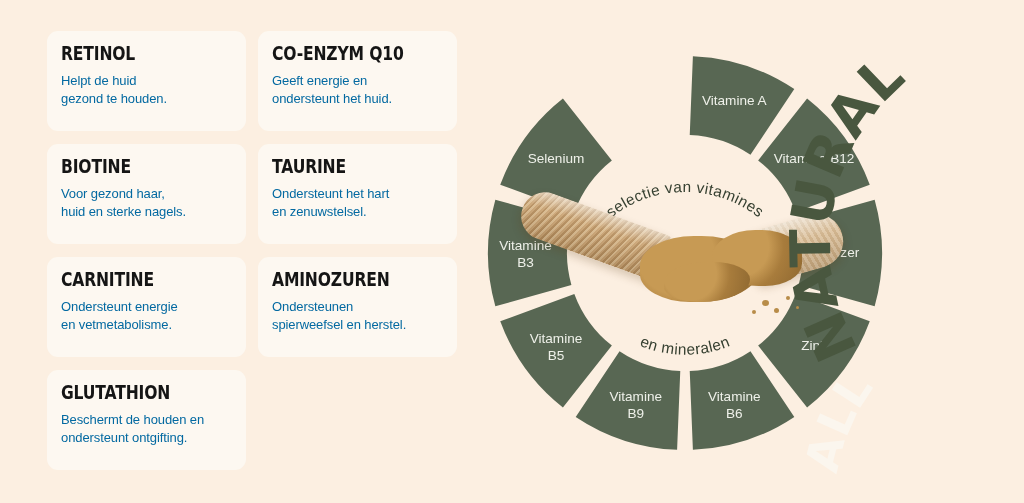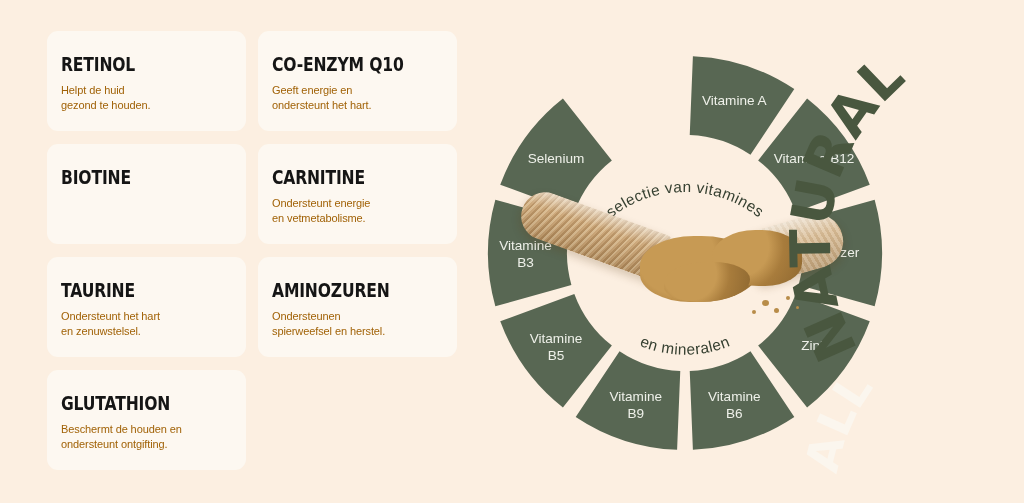"RETINOL" .card { padding: 24px 14px 0 14px -> 13px 14px 0 14px }
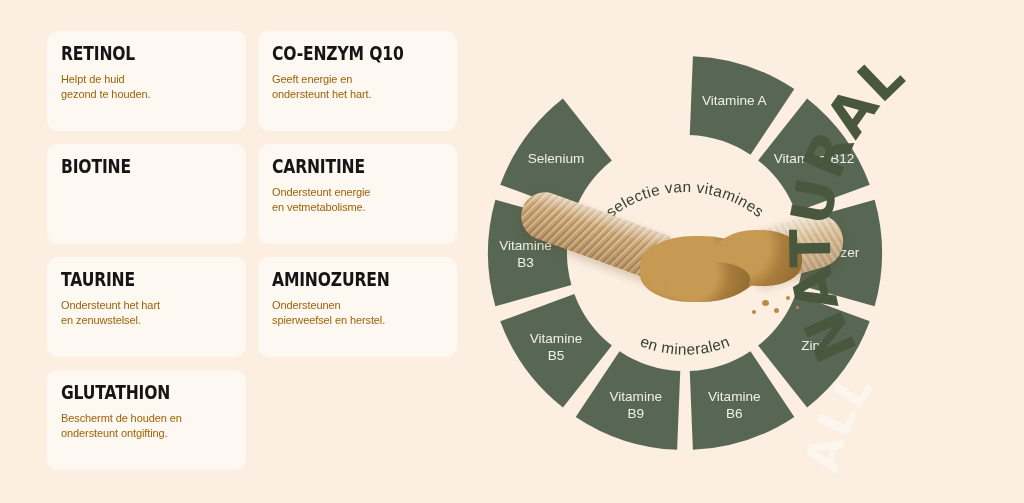"Helpt de huid" .card-desc { color: #a16207 -> #0369a1; font-size: 11px -> 13px }
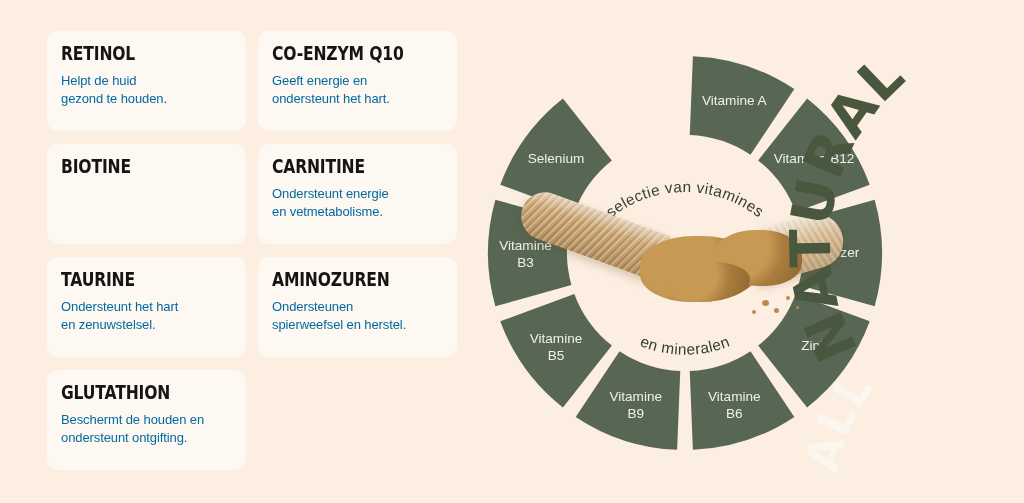"Geeft energie en" div.card-desc { text: hart -> huid }
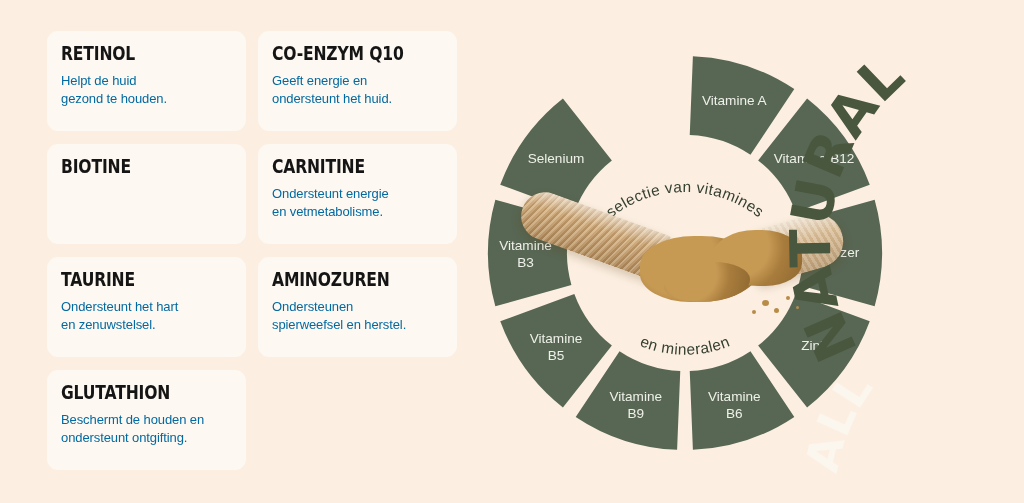"Voor gezond haar," div.card-desc { html: none -> <div>Voor gezond haar, huid en sterke nagels.</div> }
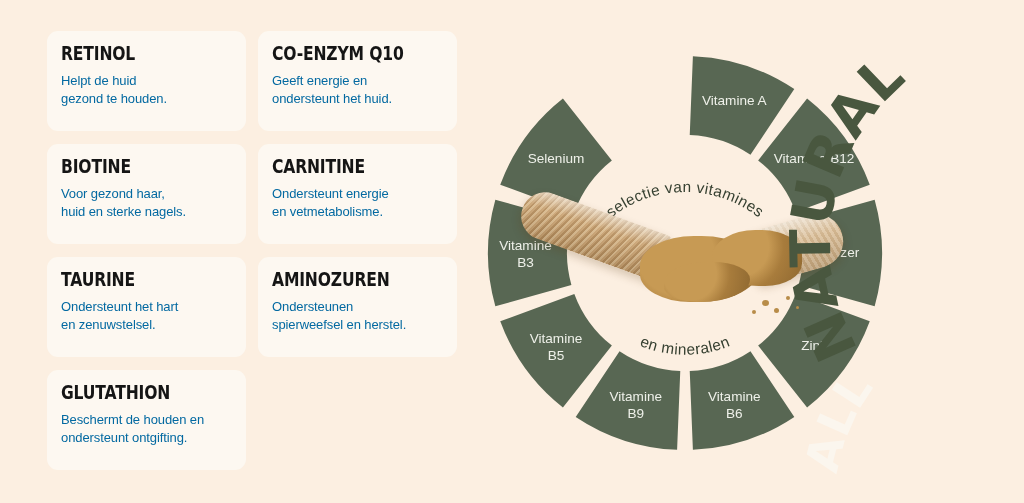"CARNITINE" div.card { order: before "TAURINE" -> after "TAURINE" }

++++++++++++++++++++

Assignment: What is wanted is the listing, written out exactly, with each picture removed.

Completed exercise:
"RETINOL" .card { padding: 24px 14px 0 14px -> 13px 14px 0 14px }
"Helpt de huid" .card-desc { color: #a16207 -> #0369a1; font-size: 11px -> 13px }
"Geeft energie en" div.card-desc { text: hart -> huid }
"Voor gezond haar," div.card-desc { html: none -> <div>Voor gezond haar, huid en sterke nagels.</div> }
"CARNITINE" div.card { order: before "TAURINE" -> after "TAURINE" }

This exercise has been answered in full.